Task description — The stretch from the line with "- 5. Držitel" through the line with "- Popis rizika" in the records below: write it out exactly, and nothing else.

[Exercise inputs]

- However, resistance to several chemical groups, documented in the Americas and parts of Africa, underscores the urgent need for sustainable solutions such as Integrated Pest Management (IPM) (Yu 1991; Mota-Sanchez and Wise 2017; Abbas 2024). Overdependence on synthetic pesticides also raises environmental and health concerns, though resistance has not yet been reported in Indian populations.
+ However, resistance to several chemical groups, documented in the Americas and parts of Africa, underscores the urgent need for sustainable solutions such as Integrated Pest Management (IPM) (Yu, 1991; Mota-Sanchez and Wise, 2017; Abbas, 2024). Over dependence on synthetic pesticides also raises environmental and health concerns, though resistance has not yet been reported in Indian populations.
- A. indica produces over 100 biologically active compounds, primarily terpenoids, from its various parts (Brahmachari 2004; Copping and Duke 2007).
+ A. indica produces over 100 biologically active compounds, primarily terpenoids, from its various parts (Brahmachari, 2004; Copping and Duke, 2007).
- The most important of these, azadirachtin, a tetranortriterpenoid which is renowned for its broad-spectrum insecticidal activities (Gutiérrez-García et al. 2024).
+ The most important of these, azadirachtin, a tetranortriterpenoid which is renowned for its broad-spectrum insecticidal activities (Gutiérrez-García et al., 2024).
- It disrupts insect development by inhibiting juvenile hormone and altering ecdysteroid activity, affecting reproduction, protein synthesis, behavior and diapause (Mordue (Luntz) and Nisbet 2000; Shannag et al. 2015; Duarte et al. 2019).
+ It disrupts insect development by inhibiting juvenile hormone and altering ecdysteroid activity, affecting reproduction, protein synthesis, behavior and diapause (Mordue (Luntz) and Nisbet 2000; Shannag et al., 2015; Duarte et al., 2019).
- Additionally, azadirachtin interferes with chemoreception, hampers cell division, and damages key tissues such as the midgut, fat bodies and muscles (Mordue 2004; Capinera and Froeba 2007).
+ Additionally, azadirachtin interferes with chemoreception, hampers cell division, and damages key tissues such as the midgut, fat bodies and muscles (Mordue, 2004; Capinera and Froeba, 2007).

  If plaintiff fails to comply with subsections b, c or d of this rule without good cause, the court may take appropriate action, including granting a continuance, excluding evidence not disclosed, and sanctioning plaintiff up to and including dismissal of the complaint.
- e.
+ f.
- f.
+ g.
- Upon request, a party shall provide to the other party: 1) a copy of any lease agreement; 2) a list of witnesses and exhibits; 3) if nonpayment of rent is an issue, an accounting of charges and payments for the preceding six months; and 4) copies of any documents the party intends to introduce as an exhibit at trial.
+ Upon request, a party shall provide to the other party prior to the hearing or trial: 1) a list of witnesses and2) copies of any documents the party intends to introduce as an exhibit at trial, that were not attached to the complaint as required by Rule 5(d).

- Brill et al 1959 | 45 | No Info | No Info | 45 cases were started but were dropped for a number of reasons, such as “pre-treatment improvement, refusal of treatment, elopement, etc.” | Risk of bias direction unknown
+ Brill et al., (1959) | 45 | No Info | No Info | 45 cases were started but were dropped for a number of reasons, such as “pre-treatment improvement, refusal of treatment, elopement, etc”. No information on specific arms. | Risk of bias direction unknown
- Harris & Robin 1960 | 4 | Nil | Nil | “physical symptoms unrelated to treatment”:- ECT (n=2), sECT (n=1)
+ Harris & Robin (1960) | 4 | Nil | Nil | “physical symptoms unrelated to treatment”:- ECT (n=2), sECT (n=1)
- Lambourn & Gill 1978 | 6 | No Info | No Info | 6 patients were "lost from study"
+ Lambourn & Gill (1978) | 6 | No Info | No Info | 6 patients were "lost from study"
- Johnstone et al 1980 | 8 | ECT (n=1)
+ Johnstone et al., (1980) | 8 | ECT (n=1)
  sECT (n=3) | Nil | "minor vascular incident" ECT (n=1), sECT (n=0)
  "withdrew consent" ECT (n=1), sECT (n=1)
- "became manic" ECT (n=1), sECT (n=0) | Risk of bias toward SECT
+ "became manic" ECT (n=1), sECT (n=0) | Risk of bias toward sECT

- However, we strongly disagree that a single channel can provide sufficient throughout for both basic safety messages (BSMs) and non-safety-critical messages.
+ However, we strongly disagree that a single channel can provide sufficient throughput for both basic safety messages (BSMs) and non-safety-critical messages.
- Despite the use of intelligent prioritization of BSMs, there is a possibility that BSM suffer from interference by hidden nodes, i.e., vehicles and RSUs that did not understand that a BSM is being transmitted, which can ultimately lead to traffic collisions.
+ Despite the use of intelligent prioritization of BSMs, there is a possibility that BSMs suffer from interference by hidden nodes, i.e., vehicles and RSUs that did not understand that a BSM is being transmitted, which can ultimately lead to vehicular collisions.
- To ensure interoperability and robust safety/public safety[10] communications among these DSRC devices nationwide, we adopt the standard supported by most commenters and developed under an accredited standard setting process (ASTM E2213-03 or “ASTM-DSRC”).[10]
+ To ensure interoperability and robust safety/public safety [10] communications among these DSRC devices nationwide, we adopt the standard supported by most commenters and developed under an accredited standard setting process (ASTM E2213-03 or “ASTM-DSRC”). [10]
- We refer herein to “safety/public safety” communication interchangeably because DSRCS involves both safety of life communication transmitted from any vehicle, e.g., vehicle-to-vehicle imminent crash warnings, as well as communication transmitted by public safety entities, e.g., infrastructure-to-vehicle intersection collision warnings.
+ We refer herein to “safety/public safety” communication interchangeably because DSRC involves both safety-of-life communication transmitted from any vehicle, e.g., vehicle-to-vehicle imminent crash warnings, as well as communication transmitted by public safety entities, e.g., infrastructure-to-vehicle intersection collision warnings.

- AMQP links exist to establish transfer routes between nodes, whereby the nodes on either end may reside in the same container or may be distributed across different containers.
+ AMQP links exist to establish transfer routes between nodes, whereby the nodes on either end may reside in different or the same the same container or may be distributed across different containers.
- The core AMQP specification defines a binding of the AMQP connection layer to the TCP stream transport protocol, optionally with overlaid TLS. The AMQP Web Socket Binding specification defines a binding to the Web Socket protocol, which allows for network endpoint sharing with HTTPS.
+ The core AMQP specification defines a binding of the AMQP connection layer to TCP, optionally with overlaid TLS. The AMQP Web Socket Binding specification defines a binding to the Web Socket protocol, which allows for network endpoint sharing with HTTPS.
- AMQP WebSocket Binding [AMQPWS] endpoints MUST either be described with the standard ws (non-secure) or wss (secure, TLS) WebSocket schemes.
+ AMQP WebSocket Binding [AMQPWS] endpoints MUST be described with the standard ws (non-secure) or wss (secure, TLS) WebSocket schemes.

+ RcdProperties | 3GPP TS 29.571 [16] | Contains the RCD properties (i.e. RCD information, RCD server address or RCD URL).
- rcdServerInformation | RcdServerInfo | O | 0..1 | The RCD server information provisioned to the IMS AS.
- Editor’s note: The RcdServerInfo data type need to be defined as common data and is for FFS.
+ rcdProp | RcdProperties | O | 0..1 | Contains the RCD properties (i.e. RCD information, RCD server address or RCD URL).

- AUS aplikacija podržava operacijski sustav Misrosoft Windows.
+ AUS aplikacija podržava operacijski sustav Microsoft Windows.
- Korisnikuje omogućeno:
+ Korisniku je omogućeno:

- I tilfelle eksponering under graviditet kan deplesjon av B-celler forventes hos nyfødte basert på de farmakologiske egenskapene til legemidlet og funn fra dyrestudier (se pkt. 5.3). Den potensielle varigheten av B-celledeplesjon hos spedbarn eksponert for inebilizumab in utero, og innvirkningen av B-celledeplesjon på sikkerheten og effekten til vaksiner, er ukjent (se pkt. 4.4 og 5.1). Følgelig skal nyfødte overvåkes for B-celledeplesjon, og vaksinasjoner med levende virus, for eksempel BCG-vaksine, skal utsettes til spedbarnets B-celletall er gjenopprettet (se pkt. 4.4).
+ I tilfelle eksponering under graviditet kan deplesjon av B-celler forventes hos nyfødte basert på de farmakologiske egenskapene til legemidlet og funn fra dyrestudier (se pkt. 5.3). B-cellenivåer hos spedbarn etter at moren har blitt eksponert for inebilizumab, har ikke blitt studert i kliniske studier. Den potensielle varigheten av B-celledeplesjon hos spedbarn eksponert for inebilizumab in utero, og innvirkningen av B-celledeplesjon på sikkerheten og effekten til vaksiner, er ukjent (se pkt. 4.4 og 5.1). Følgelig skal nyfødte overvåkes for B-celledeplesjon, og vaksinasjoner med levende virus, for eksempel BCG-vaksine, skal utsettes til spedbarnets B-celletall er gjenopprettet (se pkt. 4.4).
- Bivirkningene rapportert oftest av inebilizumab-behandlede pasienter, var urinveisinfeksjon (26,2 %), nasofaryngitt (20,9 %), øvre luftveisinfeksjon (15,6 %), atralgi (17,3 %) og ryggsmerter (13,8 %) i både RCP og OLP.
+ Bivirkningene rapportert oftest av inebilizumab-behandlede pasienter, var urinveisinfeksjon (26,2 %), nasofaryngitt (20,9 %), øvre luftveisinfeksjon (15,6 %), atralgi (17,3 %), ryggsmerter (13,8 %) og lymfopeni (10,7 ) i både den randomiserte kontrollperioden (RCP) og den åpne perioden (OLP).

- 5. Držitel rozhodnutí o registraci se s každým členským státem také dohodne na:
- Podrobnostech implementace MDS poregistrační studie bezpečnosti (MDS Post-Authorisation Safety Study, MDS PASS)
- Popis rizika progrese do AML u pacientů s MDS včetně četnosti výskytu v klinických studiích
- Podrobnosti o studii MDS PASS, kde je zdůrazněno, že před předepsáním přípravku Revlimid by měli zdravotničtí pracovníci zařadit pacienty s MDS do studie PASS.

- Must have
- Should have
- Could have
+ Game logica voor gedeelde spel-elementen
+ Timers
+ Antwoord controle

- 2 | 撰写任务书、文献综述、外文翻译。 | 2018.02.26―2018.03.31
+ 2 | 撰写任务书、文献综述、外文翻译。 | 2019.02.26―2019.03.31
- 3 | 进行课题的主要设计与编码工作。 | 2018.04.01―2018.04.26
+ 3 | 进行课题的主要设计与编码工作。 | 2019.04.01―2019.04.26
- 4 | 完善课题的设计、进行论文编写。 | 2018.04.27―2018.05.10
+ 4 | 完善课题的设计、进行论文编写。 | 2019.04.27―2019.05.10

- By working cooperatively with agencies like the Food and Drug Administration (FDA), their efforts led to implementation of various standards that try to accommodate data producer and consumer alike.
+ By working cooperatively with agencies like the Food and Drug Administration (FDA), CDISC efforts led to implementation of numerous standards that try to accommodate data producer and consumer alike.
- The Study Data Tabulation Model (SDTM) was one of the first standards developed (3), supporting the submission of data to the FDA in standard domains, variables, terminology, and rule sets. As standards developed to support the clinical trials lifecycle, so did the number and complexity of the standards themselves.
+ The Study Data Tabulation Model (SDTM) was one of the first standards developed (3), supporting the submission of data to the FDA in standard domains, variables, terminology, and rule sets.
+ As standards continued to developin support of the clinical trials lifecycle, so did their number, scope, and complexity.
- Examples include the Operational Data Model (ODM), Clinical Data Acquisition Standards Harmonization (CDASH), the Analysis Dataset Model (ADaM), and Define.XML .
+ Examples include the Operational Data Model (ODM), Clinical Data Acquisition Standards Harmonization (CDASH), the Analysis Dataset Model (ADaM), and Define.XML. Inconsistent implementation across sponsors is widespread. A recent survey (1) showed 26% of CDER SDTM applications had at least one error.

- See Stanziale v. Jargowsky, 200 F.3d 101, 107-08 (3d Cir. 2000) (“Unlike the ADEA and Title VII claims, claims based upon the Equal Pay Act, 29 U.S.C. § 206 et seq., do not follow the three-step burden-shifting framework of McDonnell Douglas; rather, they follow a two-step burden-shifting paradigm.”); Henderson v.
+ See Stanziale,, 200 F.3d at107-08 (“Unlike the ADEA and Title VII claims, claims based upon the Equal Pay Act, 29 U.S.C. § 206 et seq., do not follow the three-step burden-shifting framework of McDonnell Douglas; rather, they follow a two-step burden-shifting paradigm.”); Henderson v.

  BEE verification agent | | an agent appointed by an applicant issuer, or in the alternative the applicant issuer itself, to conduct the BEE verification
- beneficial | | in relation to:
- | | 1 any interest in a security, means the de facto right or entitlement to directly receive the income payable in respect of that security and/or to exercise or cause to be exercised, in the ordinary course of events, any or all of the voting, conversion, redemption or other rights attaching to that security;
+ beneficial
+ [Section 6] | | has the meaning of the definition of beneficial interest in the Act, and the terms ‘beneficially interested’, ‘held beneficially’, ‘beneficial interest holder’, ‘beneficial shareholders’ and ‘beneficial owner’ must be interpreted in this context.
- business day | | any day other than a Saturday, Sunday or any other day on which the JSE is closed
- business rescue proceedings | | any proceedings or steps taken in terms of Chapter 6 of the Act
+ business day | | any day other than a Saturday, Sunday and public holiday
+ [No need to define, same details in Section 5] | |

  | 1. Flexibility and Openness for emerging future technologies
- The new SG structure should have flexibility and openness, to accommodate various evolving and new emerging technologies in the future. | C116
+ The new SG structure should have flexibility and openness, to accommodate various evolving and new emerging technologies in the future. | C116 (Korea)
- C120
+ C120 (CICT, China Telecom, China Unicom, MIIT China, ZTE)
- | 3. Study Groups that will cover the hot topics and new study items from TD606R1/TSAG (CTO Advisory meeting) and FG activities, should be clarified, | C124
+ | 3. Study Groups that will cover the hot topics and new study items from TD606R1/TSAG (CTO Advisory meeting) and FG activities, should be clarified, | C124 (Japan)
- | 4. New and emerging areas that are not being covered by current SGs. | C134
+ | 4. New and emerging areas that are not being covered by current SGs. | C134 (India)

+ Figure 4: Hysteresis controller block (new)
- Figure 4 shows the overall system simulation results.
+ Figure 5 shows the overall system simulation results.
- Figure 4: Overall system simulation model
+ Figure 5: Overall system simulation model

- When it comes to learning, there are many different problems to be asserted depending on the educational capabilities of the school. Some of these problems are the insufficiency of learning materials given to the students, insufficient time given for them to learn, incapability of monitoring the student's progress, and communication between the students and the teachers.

[/Exercise inputs]

Output below —
- 5. Držitel rozhodnutí o registraci se s každým členským státem také dohodne na:
- Podrobnostech implementace MDS poregistrační studie bezpečnosti (MDS Post-Authorisation Safety Study, MDS PASS)
- Popis rizika progrese do AML u pacientů s MDS včetně četnosti výskytu v klinických studiích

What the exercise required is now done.